Source material section start

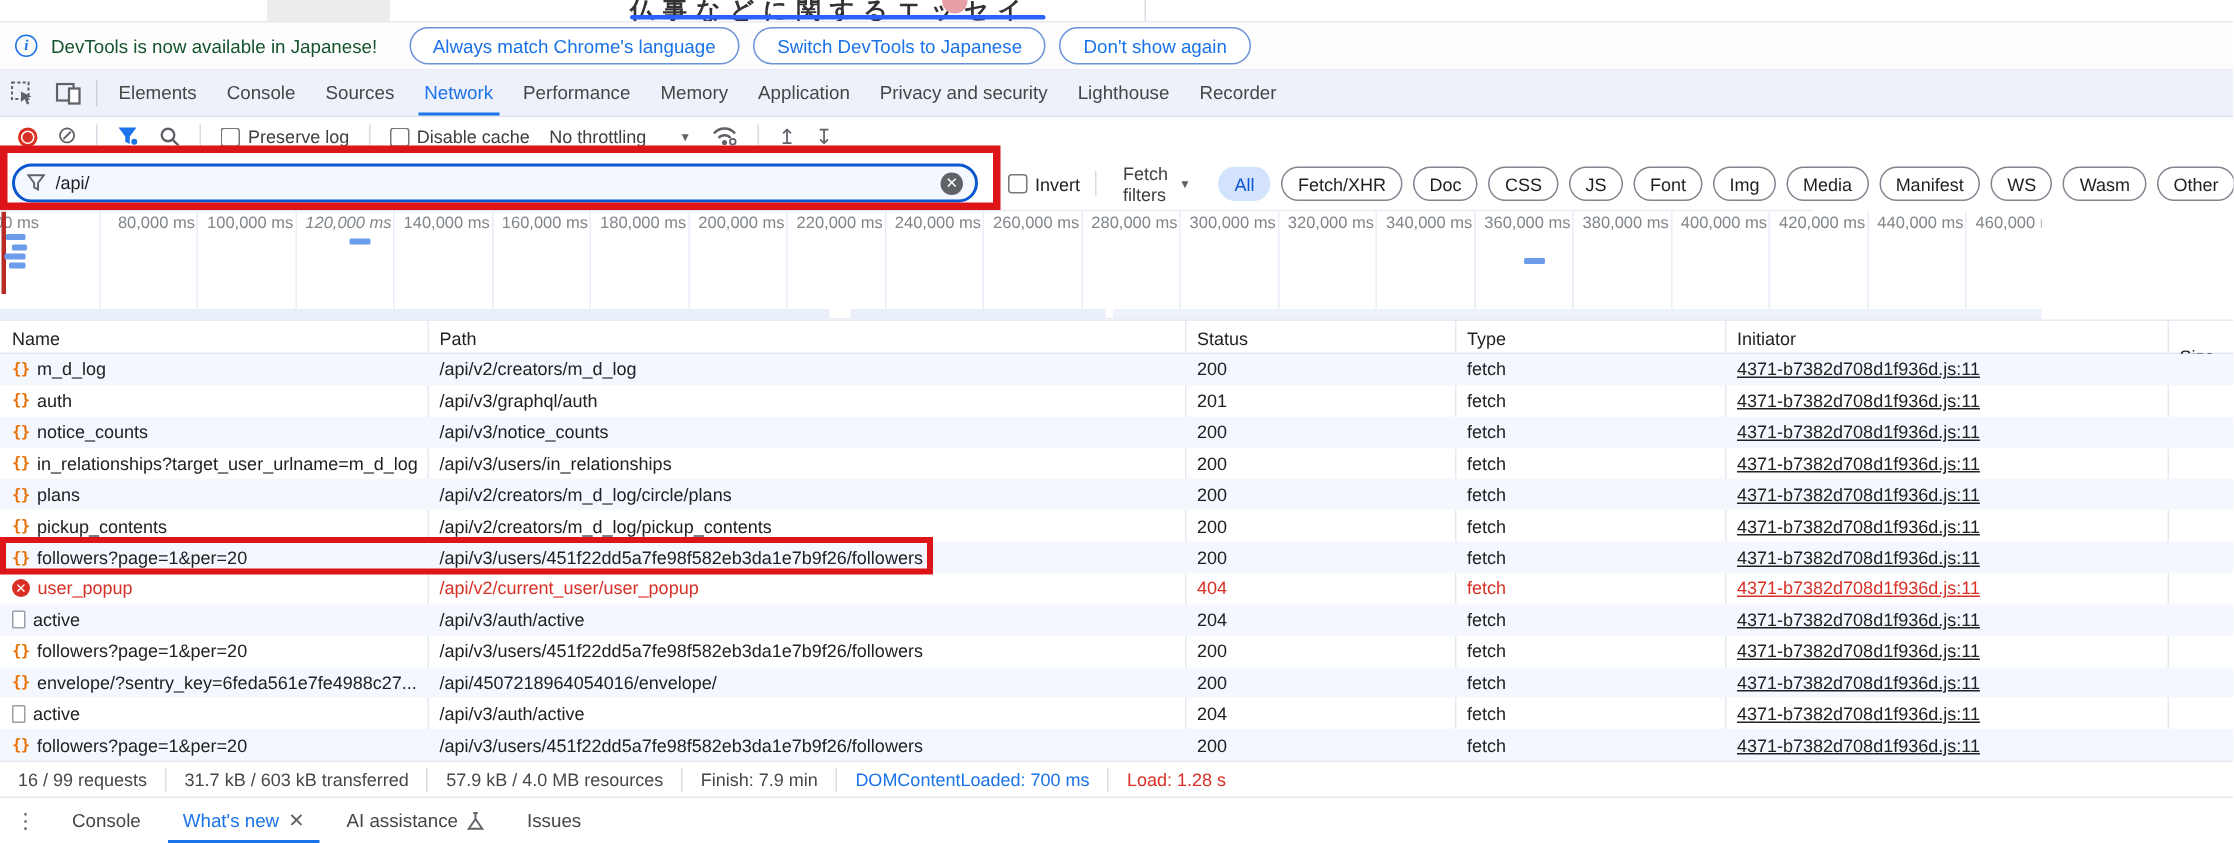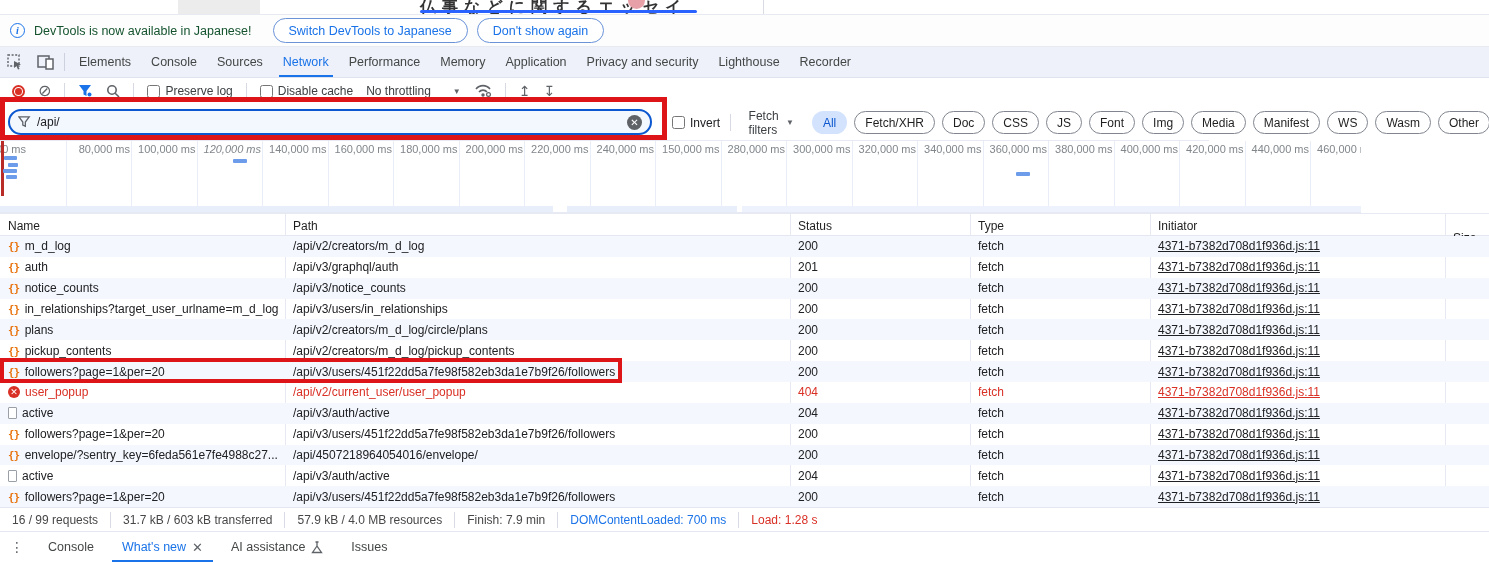--- a/index.html
+++ b/index.html
@@ -128,20 +128,21 @@
     <div id="sliver-graybox" class="abs"></div>
     <div id="sliver-text" class="abs">仏事などに関するエッセイ</div>
     <div id="sliver-underline" class="abs"></div>
     <div id="sliver-avatar" class="abs"></div>
     <div id="sliver-divider" class="abs"></div>
   </div>
 
   <div id="banner" class="abs">
     <span class="info-icon">i</span>
     <span class="msg">DevTools is now available in Japanese!</span>
+    <button class="banner-btn">Always match Chrome's language</button>
     <button class="banner-btn">Switch DevTools to Japanese</button>
     <button class="banner-btn">Don't show again</button>
   </div>
 
   <div id="tabbar" class="abs">
     <span class="toolicon">
       <svg width="16" height="16" viewBox="0 0 16 16">
           <rect x="1" y="1" width="11" height="11" fill="none" stroke="#5f6368" stroke-width="1.4" stroke-dasharray="2,1.6"></rect>
           <path d="M7 7 L14 10.5 L10.8 11.4 L12.6 15 L11 15.6 L9.4 12 L7 14 Z" fill="#5f6368"></path>
         </svg>
@@ -268,21 +269,21 @@
         <div class="tick-label" style="right: 969px;">160,000 ms</div>
         <div class="gridline" style="left: 589.5px;"></div>
         <div class="tick-label" style="right: 903.5px;">180,000 ms</div>
         <div class="gridline" style="left: 655px;"></div>
         <div class="tick-label" style="right: 838px;">200,000 ms</div>
         <div class="gridline" style="left: 720.5px;"></div>
         <div class="tick-label" style="right: 772.5px;">220,000 ms</div>
         <div class="gridline" style="left: 786px;"></div>
         <div class="tick-label" style="right: 707px;">240,000 ms</div>
         <div class="gridline" style="left: 851.5px;"></div>
-        <div class="tick-label" style="right: 641.5px;">150,000 ms</div>
+        <div class="tick-label" style="right: 641.5px;">260,000 ms</div>
         <div class="gridline" style="left: 917px;"></div>
         <div class="tick-label" style="right: 576px;">280,000 ms</div>
         <div class="gridline" style="left: 982.5px;"></div>
         <div class="tick-label" style="right: 510.5px;">300,000 ms</div>
         <div class="gridline" style="left: 1048px;"></div>
         <div class="tick-label" style="right: 445px;">320,000 ms</div>
         <div class="gridline" style="left: 1113.5px;"></div>
         <div class="tick-label" style="right: 379.5px;">340,000 ms</div>
         <div class="gridline" style="left: 1179px;"></div>
         <div class="tick-label" style="right: 314px;">360,000 ms</div>

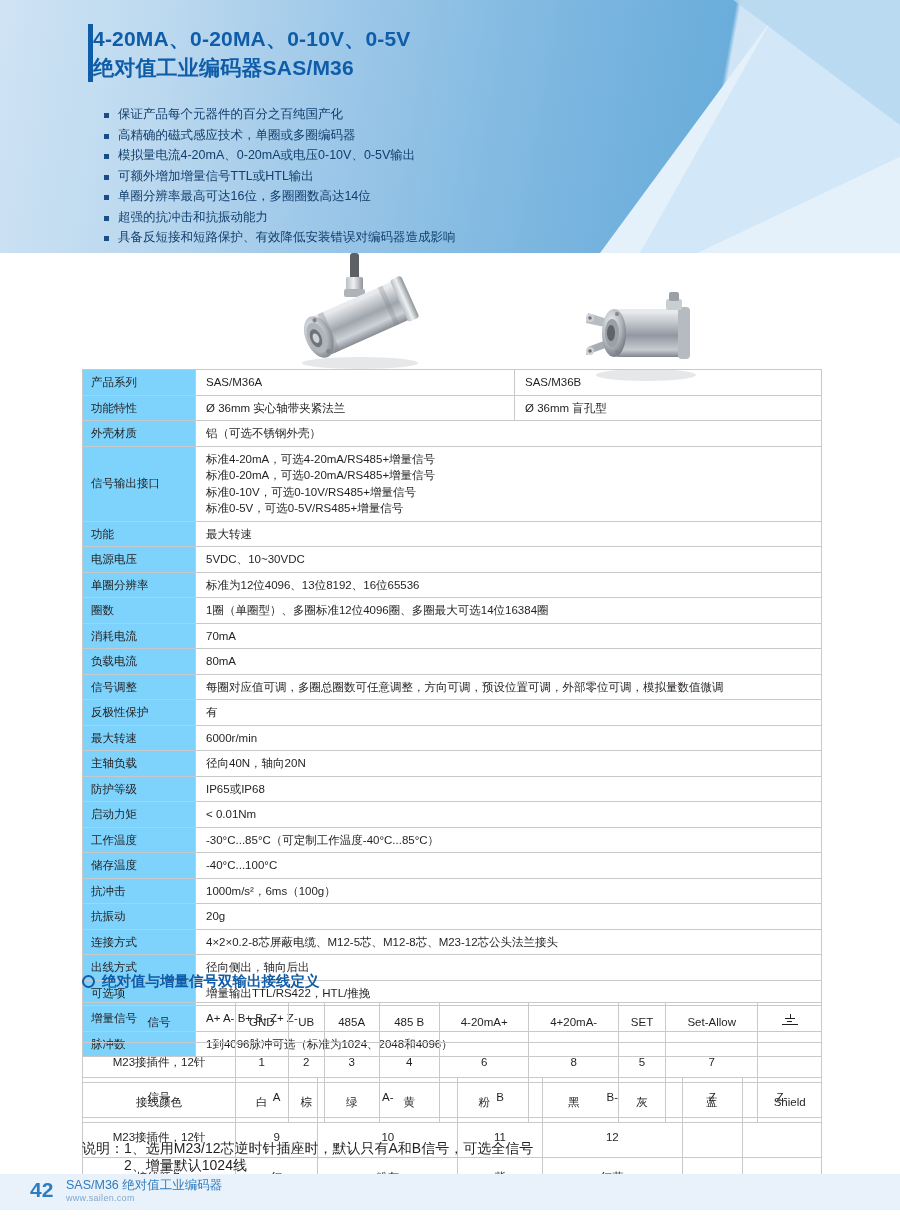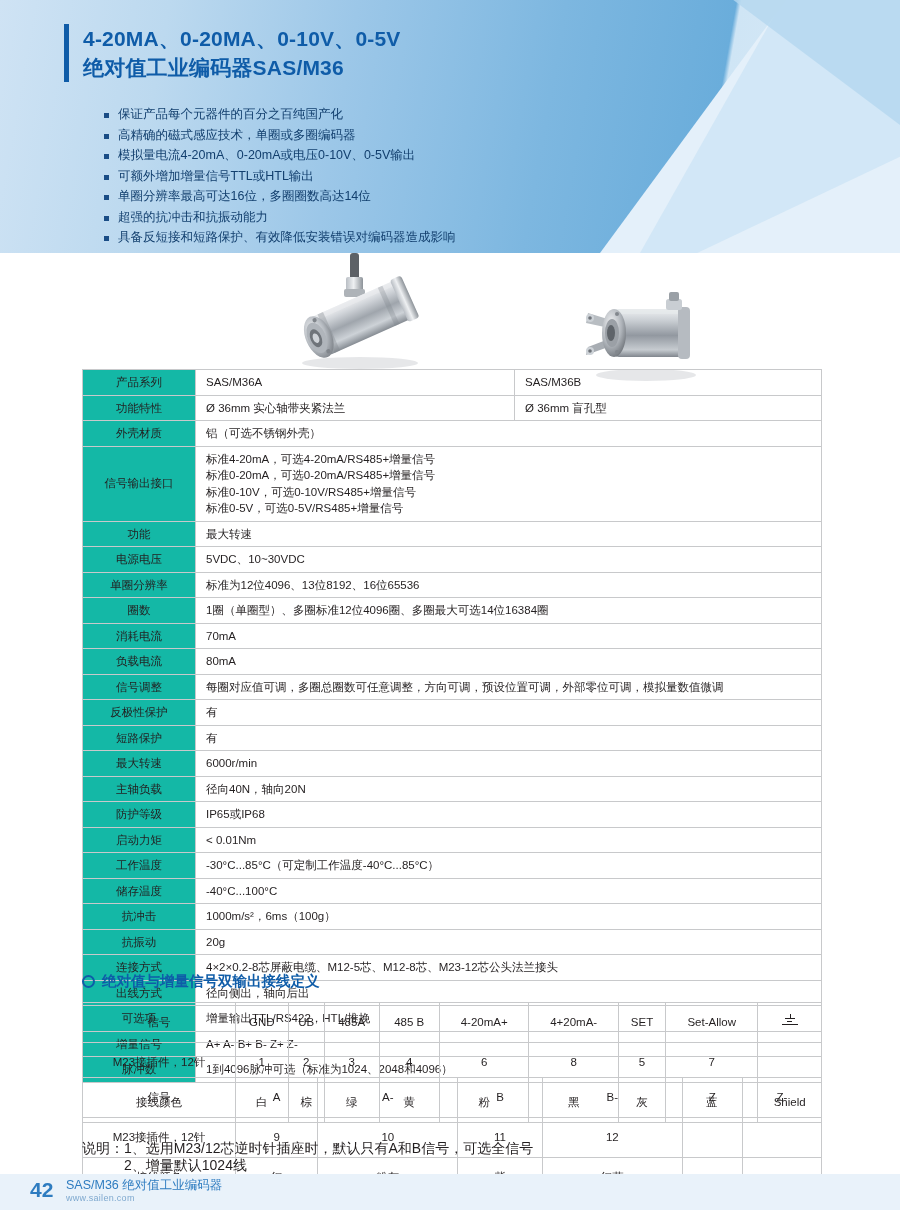--- a/index.html
+++ b/index.html
@@ -26,22 +26,22 @@
     clip-path:polygon(100% 0,100% 62%,22% 100%,0 100%,55% 0);
     opacity:.85;
   }
   .hdr-shape-c{
     position:absolute;right:-20px;top:-10px;width:200px;height:150px;
     background:#b4d7ef;
     clip-path:polygon(100% 0,100% 100%,0 0);
     opacity:.8;
   }
   .title-wrap{
-    position:absolute;left:64px;top:24px;
-    border-left:5px solid #0f5ca8;padding-left:14px;
+    position:absolute;left:88px;top:24px;
+    border-left:5px solid #0f5ca8;
   }
   .title-line{
     font-size:21px;font-weight:bold;color:#0f5ca8;line-height:29px;letter-spacing:.2px;
   }
   .bullets{
     position:absolute;left:104px;top:106px;
   }
   .bullet-row{
     display:flex;align-items:flex-start;margin-bottom:3.5px;
   }
@@ -61,21 +61,21 @@
   .enc2{left:570px;top:30px;}
   
   .spec{
     position:absolute;left:82px;top:369px;width:740px;
     border-collapse:collapse;font-size:11.5px;color:#231f20;
   }
   .spec td{
     border:1px solid #c8c9cb;padding:4px 8px;line-height:16.5px;vertical-align:middle;
   }
   .spec td.lbl{
-    width:96px;text-align:center;background:#14b8a6;white-space:nowrap;
+    width:96px;text-align:left;background:#7dd3fc;white-space:nowrap;
   }
   .spec td.val{padding-left:10px;}
   .spec td.val2{width:300px;padding-left:10px;}
   
   .sec-title{
     position:absolute;left:82px;top:972px;font-size:14.5px;font-weight:bold;color:#0f5ca8;
     display:flex;align-items:center;
   }
   .sec-ring{
     display:inline-block;width:9px;height:9px;border:2px solid #0f5ca8;border-radius:50%;
@@ -296,24 +296,20 @@
       </tr>
       <tr>
         <td class="lbl">信号调整</td>
         <td class="val" colspan="2" style="white-space: pre-line;">每圈对应值可调，多圈总圈数可任意调整，方向可调，预设位置可调，外部零位可调，模拟量数值微调</td>
       </tr>
       <tr>
         <td class="lbl">反极性保护</td>
         <td class="val" colspan="2" style="white-space: pre-line;">有</td>
       </tr>
       <tr>
-        <td class="lbl">短路保护</td>
-        <td class="val" colspan="2" style="white-space: pre-line;">有</td>
-      </tr>
-      <tr>
         <td class="lbl">最大转速</td>
         <td class="val" colspan="2" style="white-space: pre-line;">6000r/min</td>
       </tr>
       <tr>
         <td class="lbl">主轴负载</td>
         <td class="val" colspan="2" style="white-space: pre-line;">径向40N，轴向20N</td>
       </tr>
       <tr>
         <td class="lbl">防护等级</td>
         <td class="val" colspan="2" style="white-space: pre-line;">IP65或IP68</td>

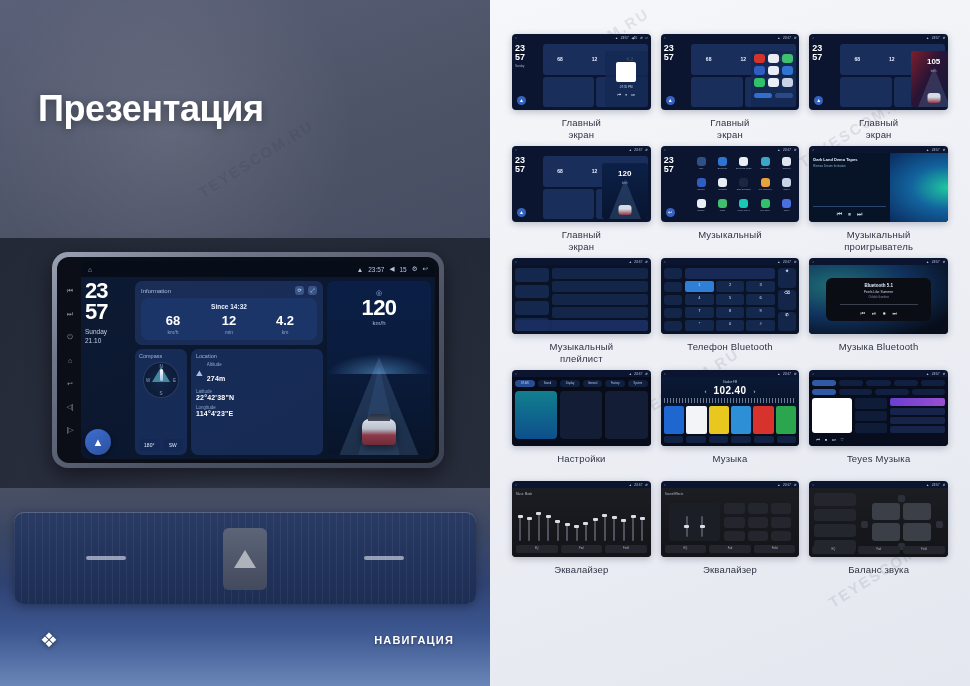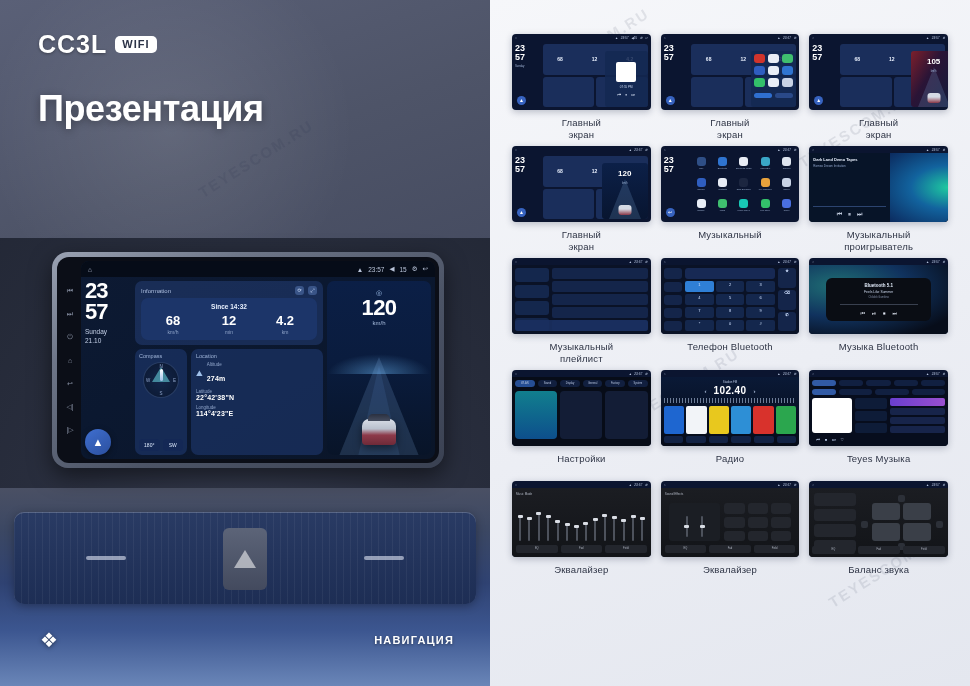--- a/index.html
+++ b/index.html
@@ -378,24 +378,20 @@
 <div class="page">
 
   <div class="hero">
     <div class="hero-glow"></div>
     <div class="hero-sky"></div>
 
     <div class="wm d" style="left:190px;top:150px;">TEYESCOM.RU</div>
     <div class="wm d" style="left:60px;top:430px;">TEYES.COM.RU</div>
     <div class="wm" style="left:250px;top:590px;">TEYESCOM.RU</div>
 
-    <div class="brand">
-      <span class="brand-name">CC3L</span>
-      <span class="brand-badge">WIFI</span>
-    </div>
 
     <div class="headline">
       <div class="h-l1">Презентация</div>
     </div>
 
     <div class="dash">
       <div class="dash-top"></div>
 
       <div class="dash-lower">
         <div class="vent">
@@ -989,21 +985,21 @@
             <div class="foot">
               <i></i>
                 <i></i>
                 <i></i>
                 <i></i>
                 <i></i>
                 <i></i>
             </div>
           </div>
         </div>
-        <div class="cap" style="white-space:pre-line">Радио</div>
+        <div class="cap" style="white-space:pre-line">Музыка</div>
       </div>
 
       <div class="cell">
         <div class="shot">
           <div class="tbar">
               <i>⌂</i>
               <span class="r">
                 <i>▲</i>
                 <i>23:57</i>
                 <i>⚙</i>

Source material section end

_What you are asked to do_. Show, from the entries above, every line that includes the string "align".

_Task solution_.
     display:flex;align-items:flex-start;margin-bottom:3.5px;
     border:1px solid #c8c9cb;padding:4px 8px;line-height:16.5px;vertical-align:middle;
-    width:96px;text-align:center;background:#14b8a6;white-space:nowrap;
+    width:96px;text-align:left;background:#7dd3fc;white-space:nowrap;
     display:flex;align-items:center;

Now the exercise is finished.